– И которая поставит под угрозу стены мира, – сказала Персеваль.
И она была права: побочного ущерба, разрушения конструкций боялись больше, чем собственно убийств. Все детство Риан внушали, насколько хрупкой является обитаемая сфера и сколько функций было утрачено в ходе несчастных случаев, халатности, преступных замыслов и просто благодаря перемалывающей все энтропии.
Мэллори сложил руки на груди и поиграл пальцами.
– Ты думаешь, что твой отец способен как-то на это повлиять?
– Он – Бенедик Конн, – сказала Персеваль, как будто это все решало. И Риан была вынуждена признать, что такой фразой можно было зачаровывать.
Мэллори издал звук, толковать который можно было по-разному.
– До его анкора далеко, и путь проходит не по территории союзников. Прямой связи нет. Мы могли бы воспользоваться радио, но мне не хотелось бы обсуждать подобные вопросы в ходе незашифрованной трансляции. А если тебя кто-то ищет…
– Да, – сказала Персеваль. – Трансляция может привести их сюда.
Риан придвинулась поближе к ней, и Крыло, словно бессознательно, окутало ее плечо. Риан подпрыгнула бы и отстранилась от прикосновения крыла-паразита – но ее удержала на месте мысль о том, каково сейчас Персеваль, которая вынуждена жить с чужой конечностью, прикрепленной к телу.

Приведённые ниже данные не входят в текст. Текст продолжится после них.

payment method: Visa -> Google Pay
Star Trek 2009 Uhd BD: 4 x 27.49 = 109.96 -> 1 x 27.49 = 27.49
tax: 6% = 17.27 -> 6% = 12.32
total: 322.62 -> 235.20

– Мэллори, ты же не собираешься отправить Риан и Персеваль в путь, когда одна из них еще не восстановилась после болезни, а у второй уже сегодня начнется лихорадка? – спросил василиск, качая головой из стороны в сторону. Его толстый язык был синевато-черным. Василиск открыл пасть и попробовал воздух на вкус, словно змея.
Словно в подтверждение его слов, Риан бросило в жар и у нее закружилась голова. Она прижала голову к коленям и закуталась в одолженную шаль. Тепло крыла все-таки было приятным.

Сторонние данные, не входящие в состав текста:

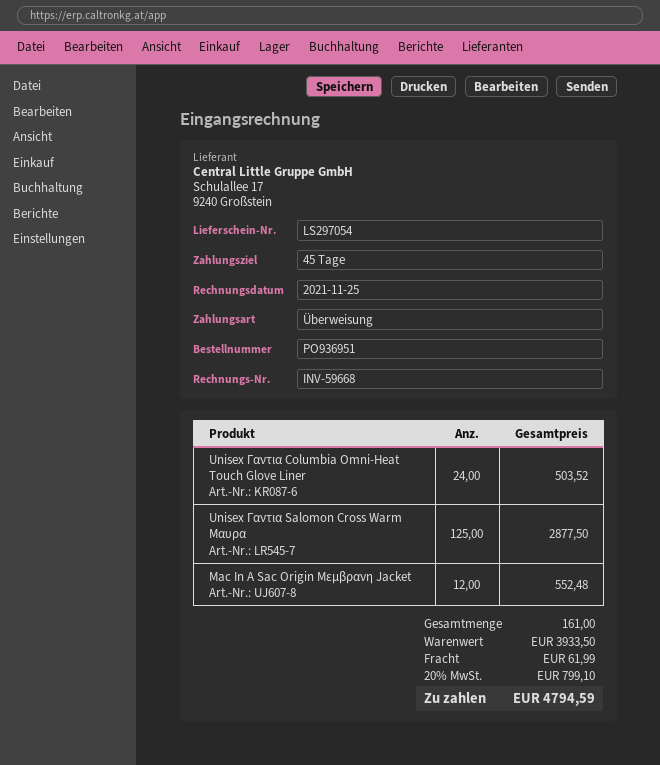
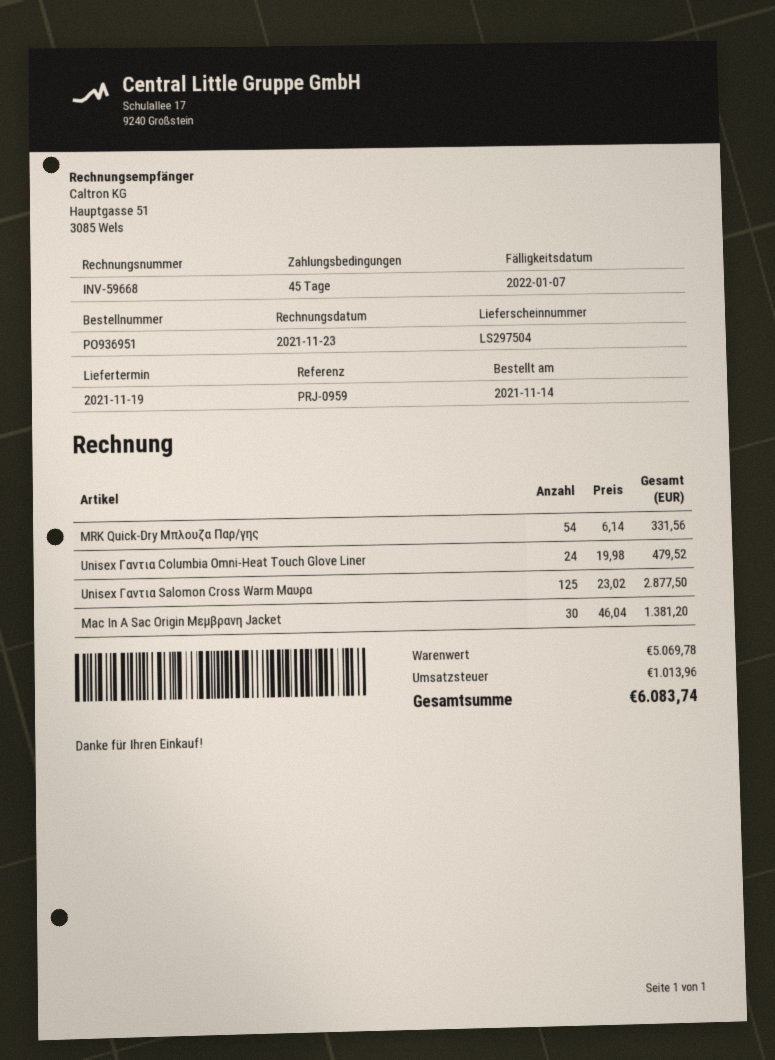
delivery note number: LS297054 -> LS297504
invoice date: 2021-11-25 -> 2021-11-23
Unisex Γαντια Columbia Omni-Heat Touch Glove Liner: 24 for 503.52 -> 24 for 479.52
Mac In A Sac Origin Μεμβρανη Jacket: 12 for 552.48 -> 30 for 1381.20
MRK Quick-Dry Μπλουζα Παρ/γης: none -> 54 for 331.56
subtotal: 3933.50 -> 5069.78
shipping: 61.99 -> none
tax: 799.10 -> 1013.96
total: 4794.59 -> 6083.74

– Все так, – сказал Мэллори. – Скоро Риан ослабеет настолько, что не сможет идти. А ты, Персеваль, можешь снова заболеть…
Риан повернула голову в сторону Персеваль, а та сказала:
– Я могла бы отправиться одна, а ее оставить на твое попечение.
– А если лихорадка вернется, а ты сгниешь в вентиляционной трубе? Твои ресурсы на исходе. Симбионты едва сумели уберечь тебя от смерти – даже при том, что я о тебе заботился.
Персеваль величественно нахмурилась.
Вздохнув, Мэллори посмотрел на Риан:
– Отдохни. Я вылечу тебя, а через пару дней Гэвин проводит тебя к отцу.
– Один или два дня могут все изменить, – сказала Персеваль.
– Да, – ответил Мэллори. – И они же могут дать тебе шанс выжить и доставить сообщение.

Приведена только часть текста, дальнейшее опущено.